* **Records provided**
************
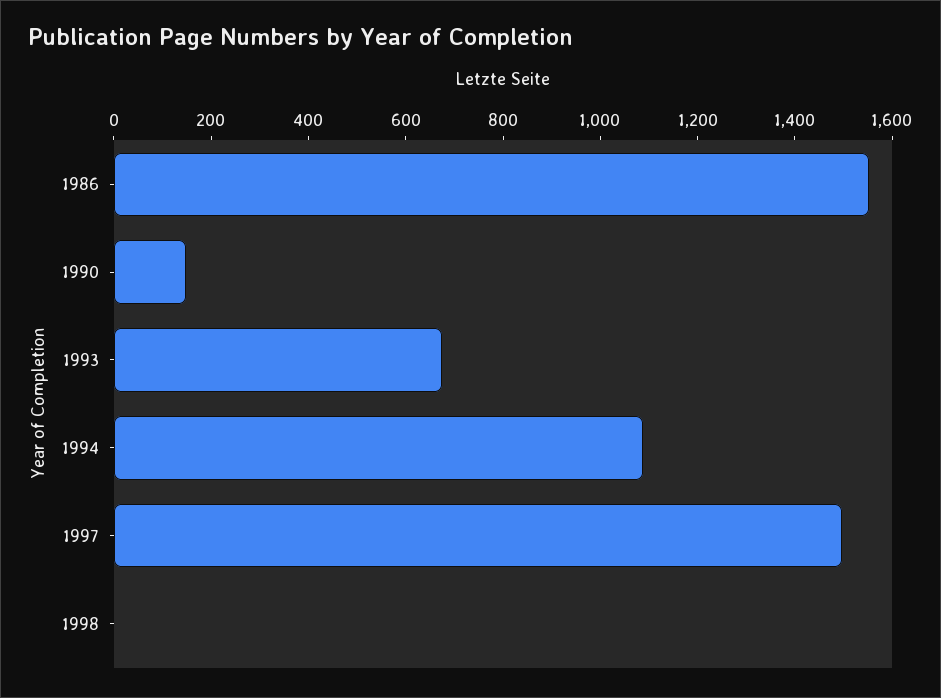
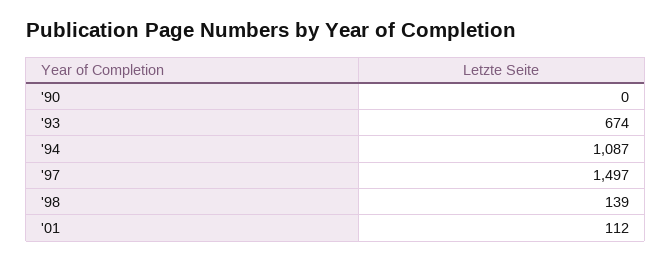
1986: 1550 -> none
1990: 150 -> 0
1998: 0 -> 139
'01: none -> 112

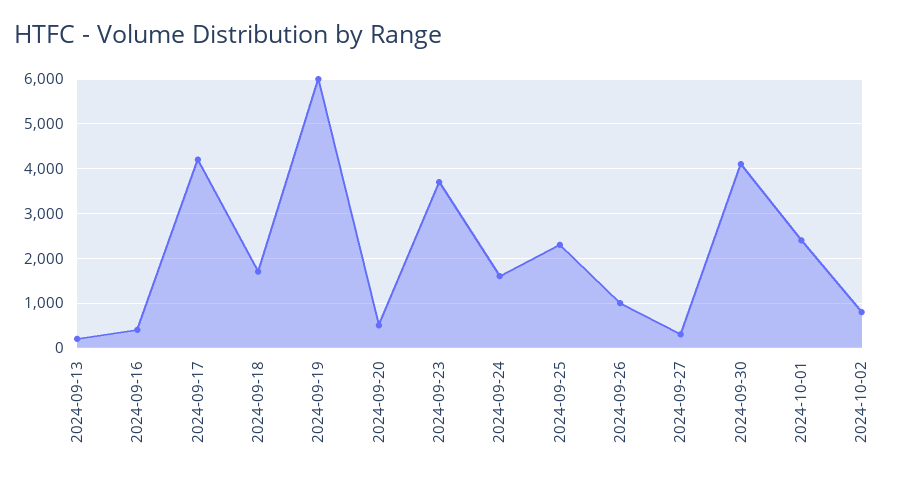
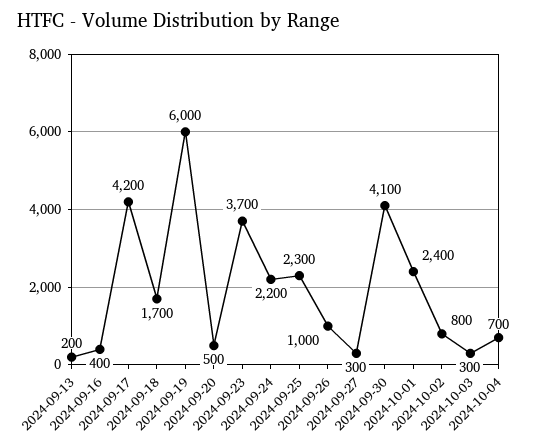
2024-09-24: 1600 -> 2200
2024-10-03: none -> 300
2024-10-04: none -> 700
************
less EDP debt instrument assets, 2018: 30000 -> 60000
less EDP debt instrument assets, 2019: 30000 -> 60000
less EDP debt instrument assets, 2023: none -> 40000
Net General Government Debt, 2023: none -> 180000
************
* **Goal of the exercise**
Where the word "assets" shows up in a line of the entries above, copy that line.

* **Response**
less EDP debt instrument assets, 2018: 30000 -> 60000
less EDP debt instrument assets, 2019: 30000 -> 60000
less EDP debt instrument assets, 2023: none -> 40000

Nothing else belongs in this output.